Designing a museum logo used to be a simple. Maybe you chose the outline of the building facade. Or a staid serif logotype. Or hell, just the heraldic seal of whatever aristocrat was underwriting the whole operation. But in an era of faltering endowments and fickle audiences, many museums are turning to high-concept graphic design to market themselves to the public.
This month, the Whitney Museum—a bastion of post-War modernism on Manhattan’s Upper East Side—unveiled a newly revamped identity courtesy of Experimental Jetset (and a website designed by Linked by Air), a trio of Dutch designers known for their theory-based work. Experimental Jetset describe their design as a “toolkit,” which is easily adaptable to contexts ranging from buttons to stationary to games.

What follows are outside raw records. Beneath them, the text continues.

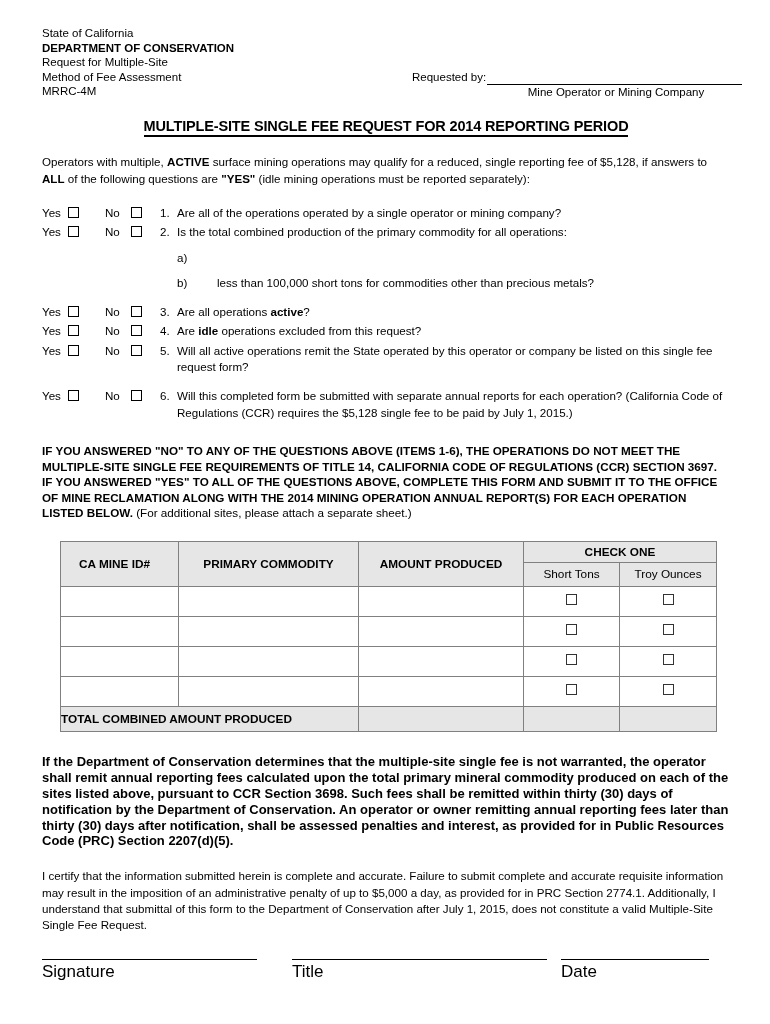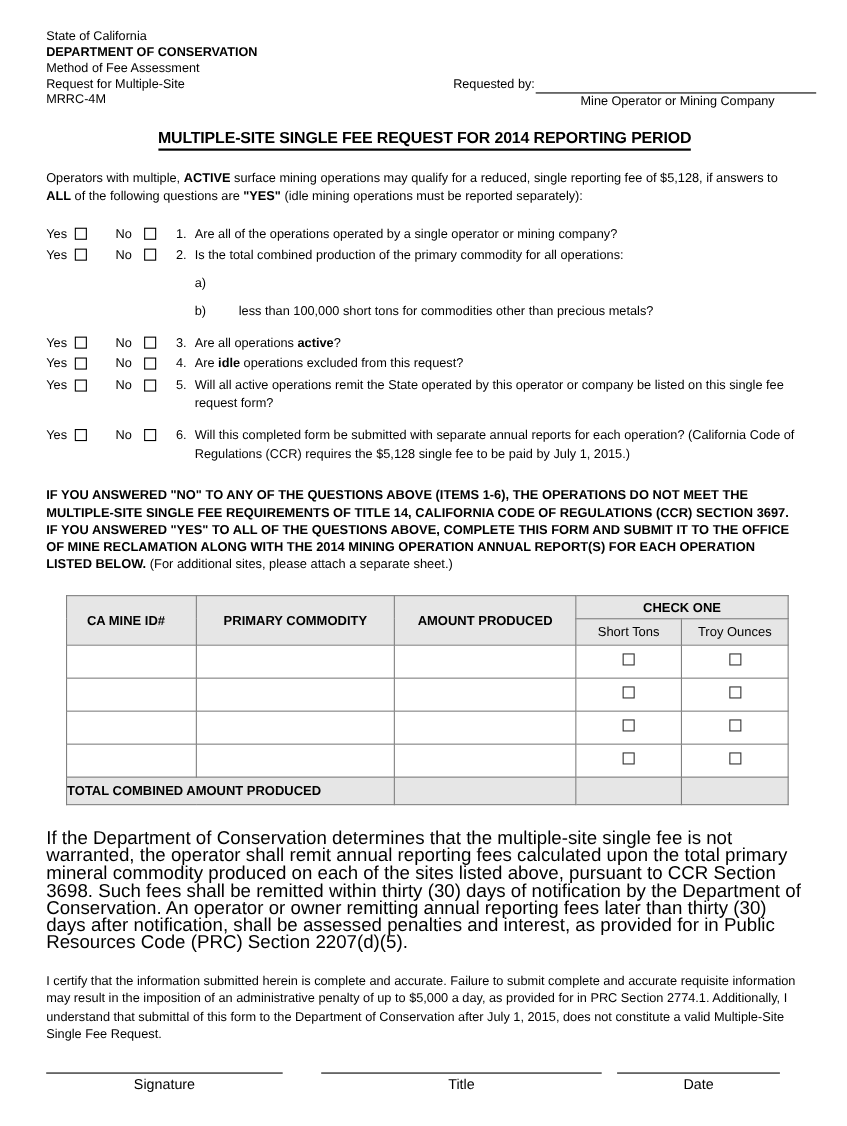--- a/index.html
+++ b/index.html
@@ -213,63 +213,62 @@
     padding-left: 9px;
   }
   td.total-blank {
     background: #e6e6e6;
     height: 24px;
   }
 
   
   .para-bold {
     margin-top: 22px;
-    font-size: 17px;
+    font-size: 13px;
     line-height: 15.9px;
-    font-weight: normal;
+    font-weight: bold;
   }
   .para {
     margin-top: 19px;
     font-size: 11.6px;
     line-height: 16.2px;
   }
 
   
   .sig-row {
     margin-top: 26px;
     display: flex;
     align-items: flex-end;
   }
   .sig-block { position: relative; }
   .sig-rule {
     border-top: 1.3px solid #000;
     height: 0;
   }
   .sig-lab {
-    font-size: 13px;
+    font-size: 17px;
     padding-top: 2px;
-    text-align: center;
   }
   .sig-1 { width: 215px; }
   .sig-gap1 { width: 35px; }
   .sig-2 { width: 255px; }
   .sig-gap2 { width: 14px; }
   .sig-3 { width: 148px; }
 </style>
 </head>
 <body>
 
 <div class="page">
 
   <div class="header">
     <div class="hdr-left">
       <div>State of California</div>
       <div class="b">DEPARTMENT OF CONSERVATION</div>
+      <div>Request for Multiple-Site</div>
       <div>Method of Fee Assessment</div>
-      <div>Request for Multiple-Site</div>
       <div>MRRC-4M</div>
     </div>
     <div class="hdr-right">
       <div class="req-line">
         <span>Requested by:</span>
         <span class="req-rule"></span>
       </div>
       <div class="req-caption">Mine Operator or Mining Company</div>
     </div>
   </div>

The sparse logomark itself is based on a heavy black Neue Haas Grotesk text, while a system of jagged lines forming a “W” change based on context.
According to the designers, the “responsive W” is meant to fit around news, artwork, and other pieces of content, like a simple black-and-white frame. “One of the main subjects we tried to explore was the notion of a graphic identity that wouldn't consists of a static, single logo,” they told me over email, “but one that would be able to change shape, reacting to ever-changing proportions and surfaces.”
The old Whitney identity, designed by Pentagram partner Abbott Miller, was only 10 years old. That’s a remarkably quick turnaround, even by art world standards. Miller’s chartreuse, pixelated logotype was bold and very much dated, in an incredibly charming way—it spoke of the early 00s, the dot-com boom, and a kind of irreverent optimism. It would’ve aged authentically—like a Upper East Side grand dame who refuses to tone it down.
But these days, developing a museum “brand” is a complicated chore. The visual identity of an arts institution has attract visitors and donors, and it also has to say something about the curatorial stance of a museum. That’s a difficult thing to convey in a single shape or form—and many museums, instead, are turning to “flexible” identities.
For example, the Brooklyn Museum of Art adopted a flexible logomark in 2004, designed by 2x4 to “better reflect the visitor-centered goals of the Museum.” Then there’s the Museum of Arts and Design, which adopted a Pentagram-designed customizable logotype in 2008. Perhaps the most famous—and successful—example of a flexible identity is MIT Media Lab’s algorithmic logo, designed by E Roon Kang and Richard The. Sure, Media Lab isn't an arts institution, but the logo set the tone for dozens of identities that came after it. The design is based on three spotlights, which change according to each permutation—there are over 40,000 unique logos available—and it was so successful because it spoke to what makes Media Lab so successful.
The notion of adaptivity and flexibility in graphic design seems to appeal particularly to the art world, which makes a modicum of sense: galleries and modern museums focus on visual culture as it evolves, and their graphic representation should reflect that. But as logos and identities get less specific and more scalable, is something lost in the exchange?
The original purpose of arts organizations like the Whitney was to guide the unwitting public through the currents of contemporary art with an unpretentious, decisive voice. As far as we can intuit anything about a museum from its identity, are we witnessing a curatorial crisis of confidence? Maybe, but maybe not. Either way, it’ll be interesting to see whether this elegant new identity outlasts its predecessor.